Extracted entries START

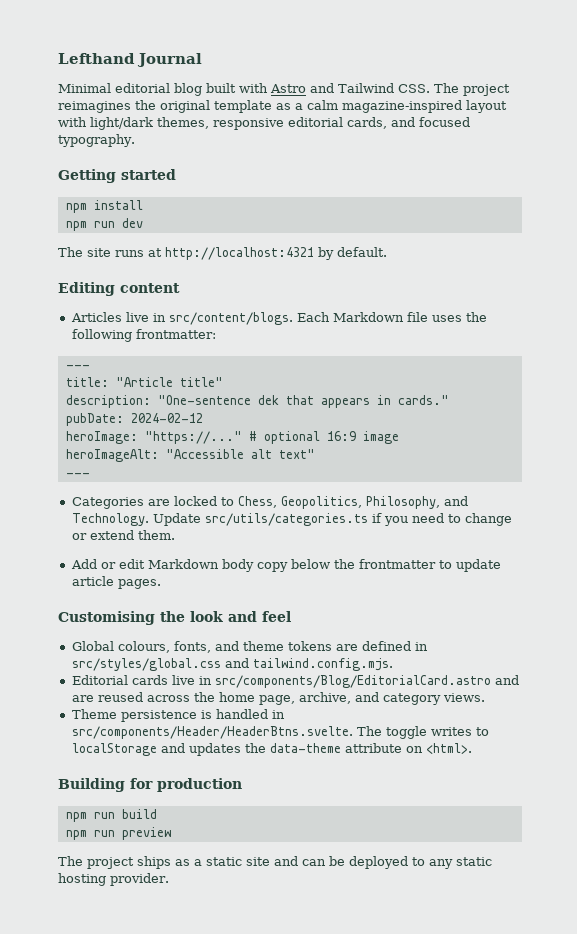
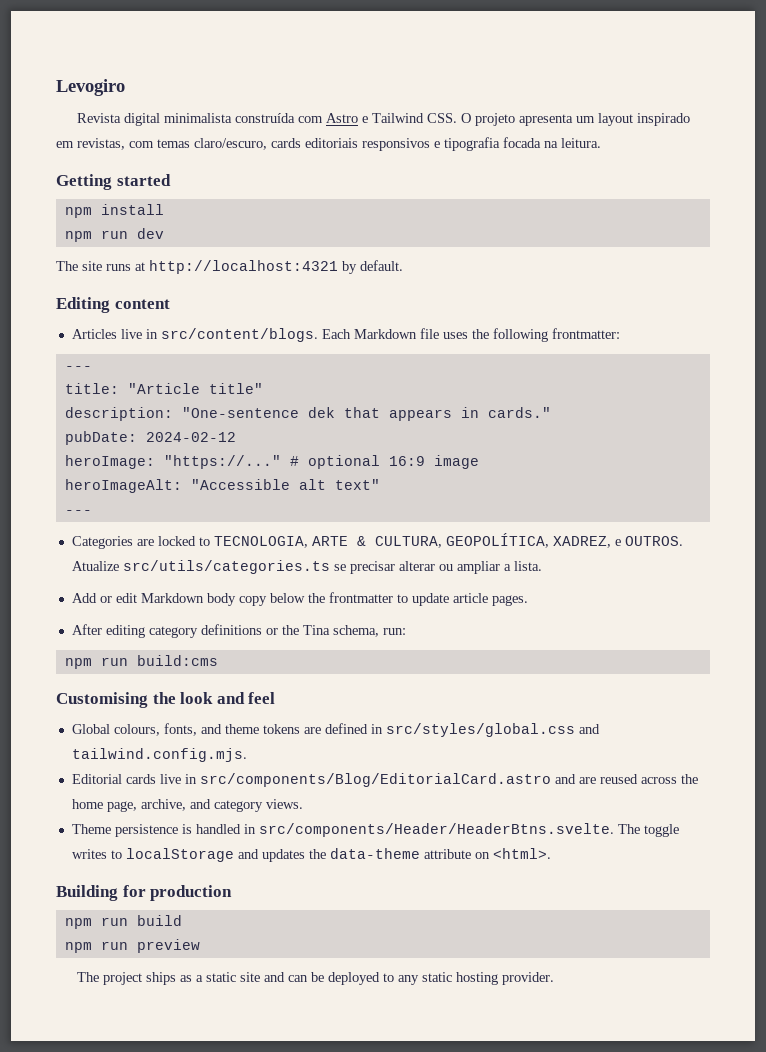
- Lefthand Journal
- Minimal editorial blog built with Astro and Tailwind CSS. The project reimagines the original template as a calm magazine-inspired layout with light/dark themes, responsive editorial cards, and focused typography.
+ Levogiro
+ Revista digital minimalista construída com Astro e Tailwind CSS. O projeto apresenta um layout inspirado em revistas, com temas claro/escuro, cards editoriais responsivos e tipografia focada na leitura.
- Categories are locked to Chess, Geopolitics, Philosophy, and Technology. Update src/utils/categories.ts if you need to change or extend them.
+ Categories are locked to TECNOLOGIA, ARTE & CULTURA, GEOPOLÍTICA, XADREZ, e OUTROS. Atualize src/utils/categories.ts se precisar alterar ou ampliar a lista.
+ After editing category definitions or the Tina schema, run:
+ npm run build:cms

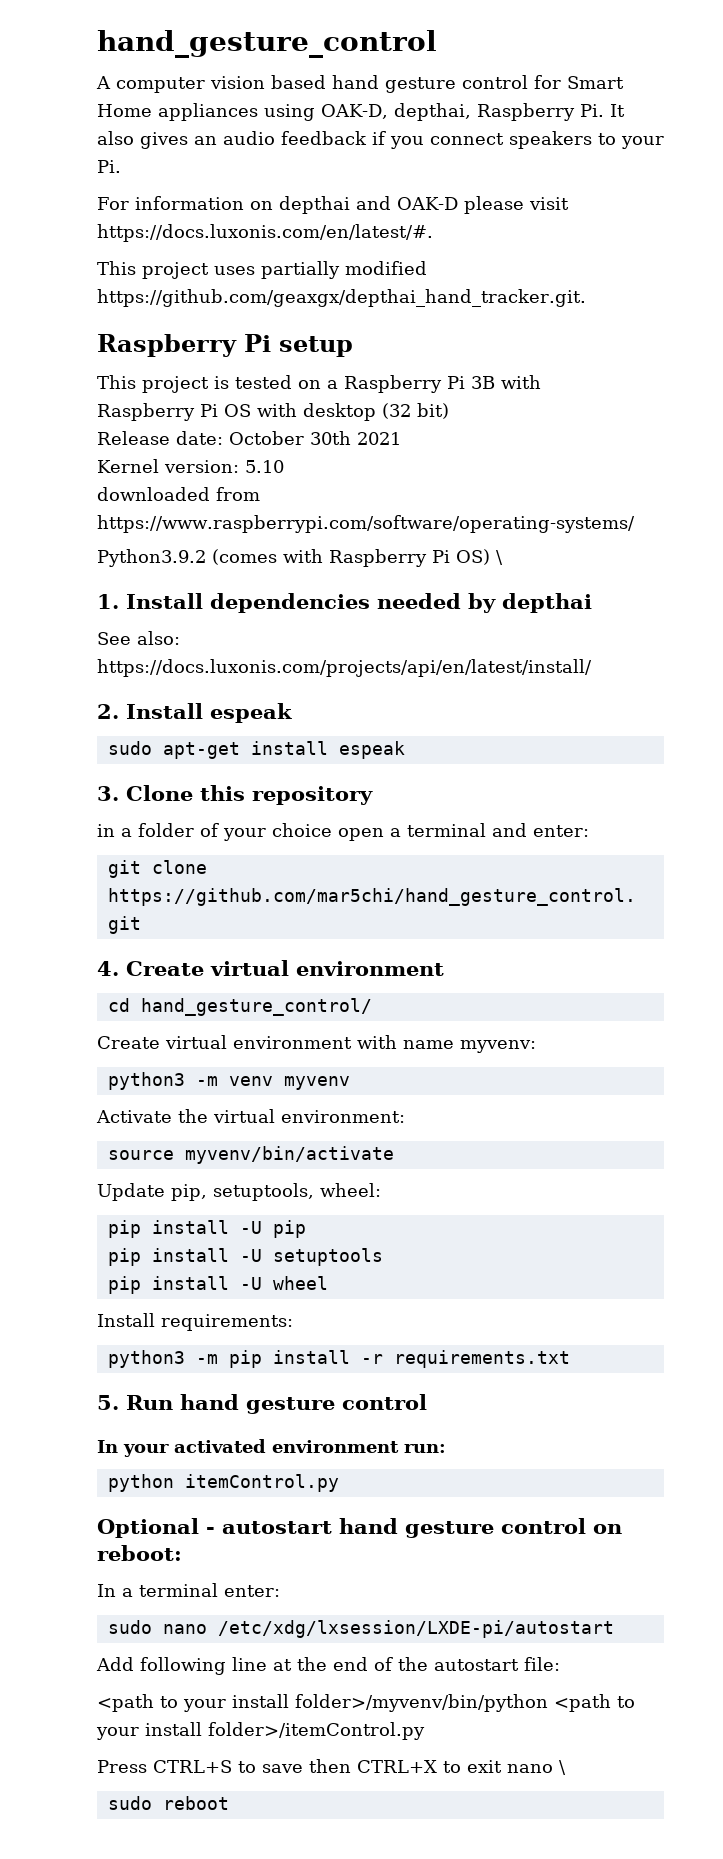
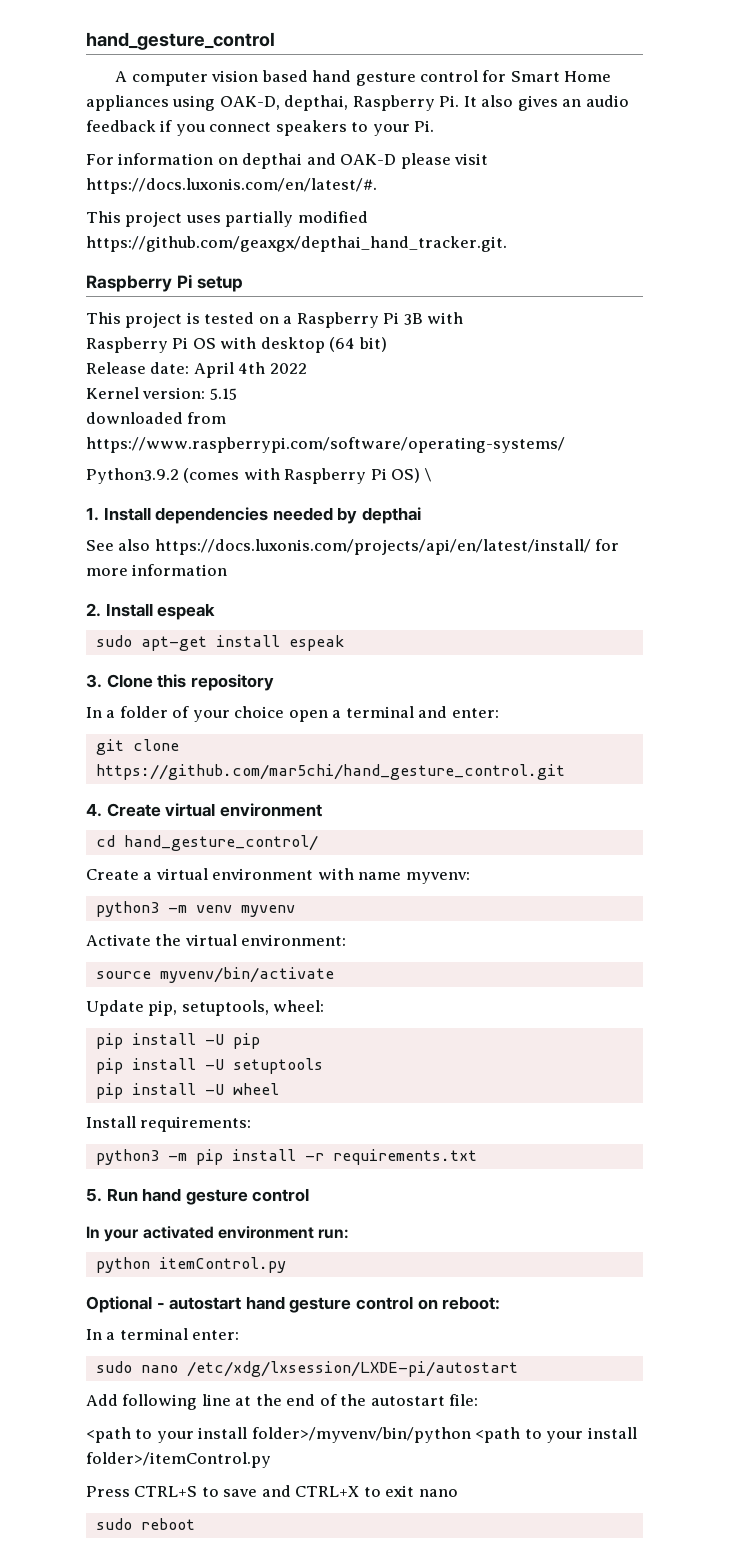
- Raspberry Pi OS with desktop (32 bit)
+ Raspberry Pi OS with desktop (64 bit)
- Release date: October 30th 2021
+ Release date: April 4th 2022
- Kernel version: 5.10
+ Kernel version: 5.15
- See also: https://docs.luxonis.com/projects/api/en/latest/install/
+ See also https://docs.luxonis.com/projects/api/en/latest/install/ for more information
- in a folder of your choice open a terminal and enter:
+ In a folder of your choice open a terminal and enter:
- Create virtual environment with name myvenv:
+ Create a virtual environment with name myvenv:
- Press CTRL+S to save then CTRL+X to exit nano \
+ Press CTRL+S to save and CTRL+X to exit nano

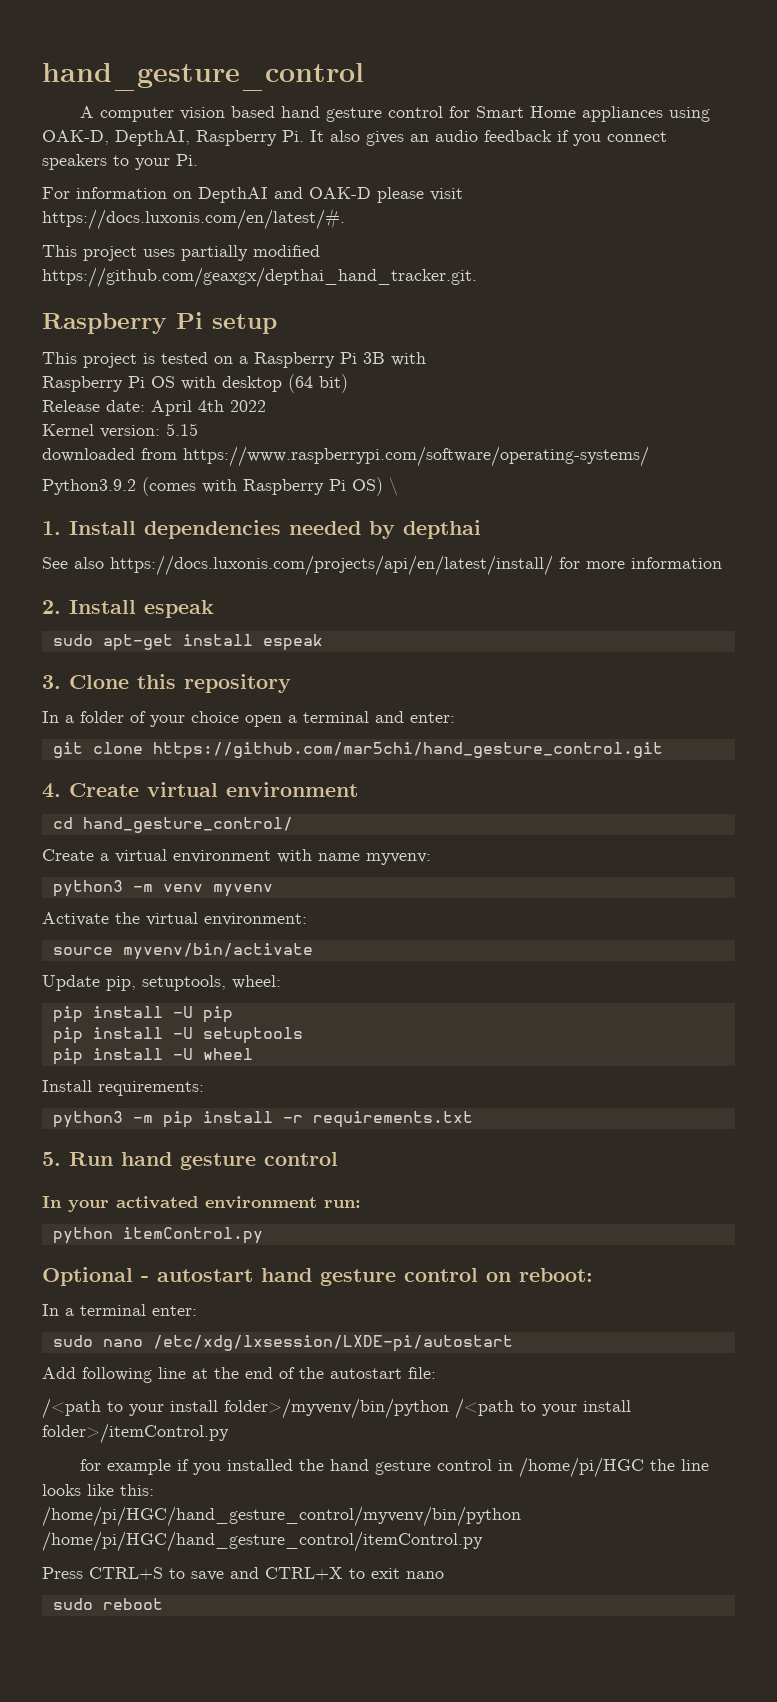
- A computer vision based hand gesture control for Smart Home appliances using OAK-D, depthai, Raspberry Pi. It also gives an audio feedback if you connect speakers to your Pi.
+ A computer vision based hand gesture control for Smart Home appliances using OAK-D, DepthAI, Raspberry Pi. It also gives an audio feedback if you connect speakers to your Pi.
- For information on depthai and OAK-D please visit https://docs.luxonis.com/en/latest/#.
+ For information on DepthAI and OAK-D please visit https://docs.luxonis.com/en/latest/#.
- <path to your install folder>/myvenv/bin/python <path to your install folder>/itemControl.py
+ /<path to your install folder>/myvenv/bin/python /<path to your install folder>/itemControl.py
+ for example if you installed the hand gesture control in /home/pi/HGC the line looks like this:
+ /home/pi/HGC/hand_gesture_control/myvenv/bin/python /home/pi/HGC/hand_gesture_control/itemControl.py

Extracted entries END

## [Activity]
Write only the number of lines in the data where the word "environment" occurs.

## [Result of the exercise]
2